The Elon Musk-Twitter relationship, which has been repeated over and over again, took a new turn on Thursday when the world’s richest man made a hostile offer to buy the entire company for more than $ 43 billion.

In a regulatory request, Twitter revealed that Musk had offered to buy all the company’s unpaid shares for $ 54.20 per share. With 800 million shares available, the company is valued at just over $ 43 billion.

Speaking at a TED conference in Vancouver on Thursday, Musk said his motives were not financial, but rather the desire to preserve the “public square” that Twitter has become.

“It’s not a way to make money … I don’t care about the economy at all,” he said.

“It’s just my strong and intuitive feeling … that having a public platform that’s as trusted and inclusive as possible is crucial to the future of civilization,” said Musk, Tesla’s chief executive.

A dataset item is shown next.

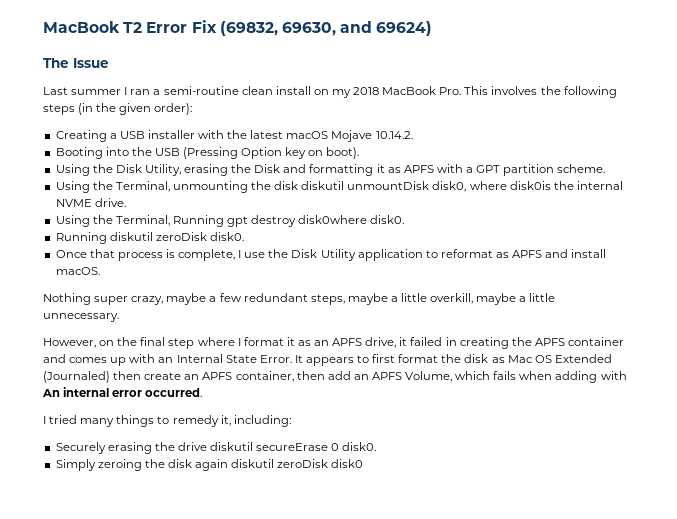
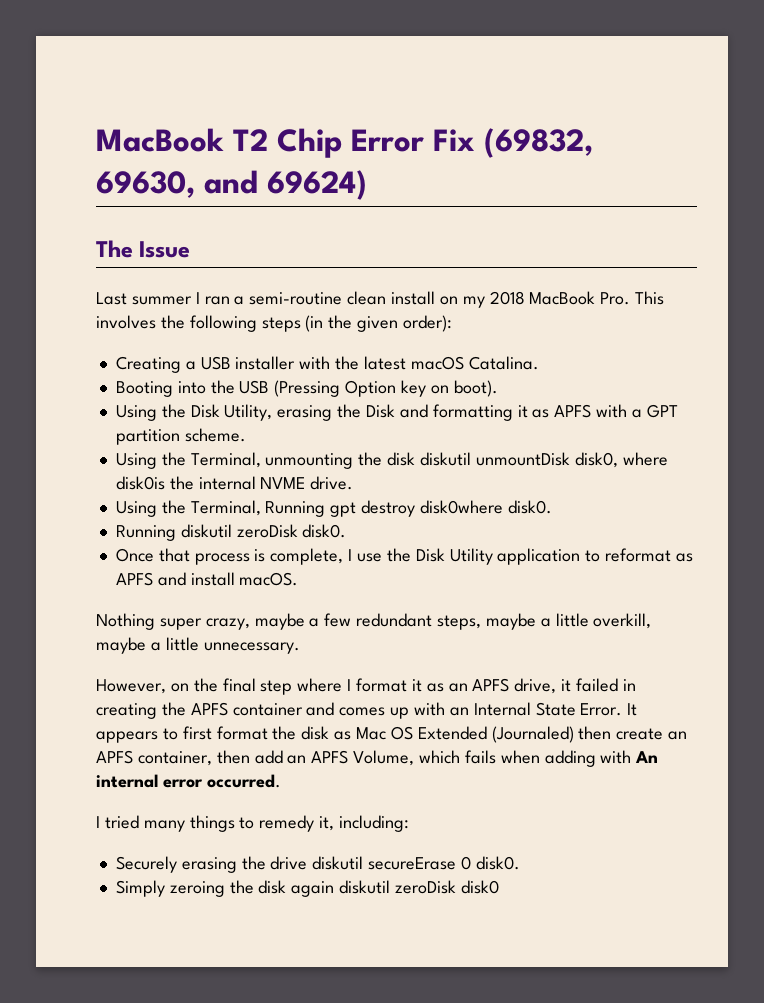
(143, 27) none -> [277,128,342,158] Chip
[331,130,413,142] Mojave 10.14.2. -> [468,356,539,370] Catalina.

I made an offer https://t.co/VvreuPMeLu

– @elonmusk

“The truth is very important to me,” he said of his motives. “You’re kind of pathological, that matters to me.”

The move is the latest in a month-long saga between Musk and Twitter, after it became clear in early April that he had quietly bought more than 73 million shares in the company – more than any other individual or entity owns.

This led to his invitation to join the company’s board of directors, but this overture fell apart days later.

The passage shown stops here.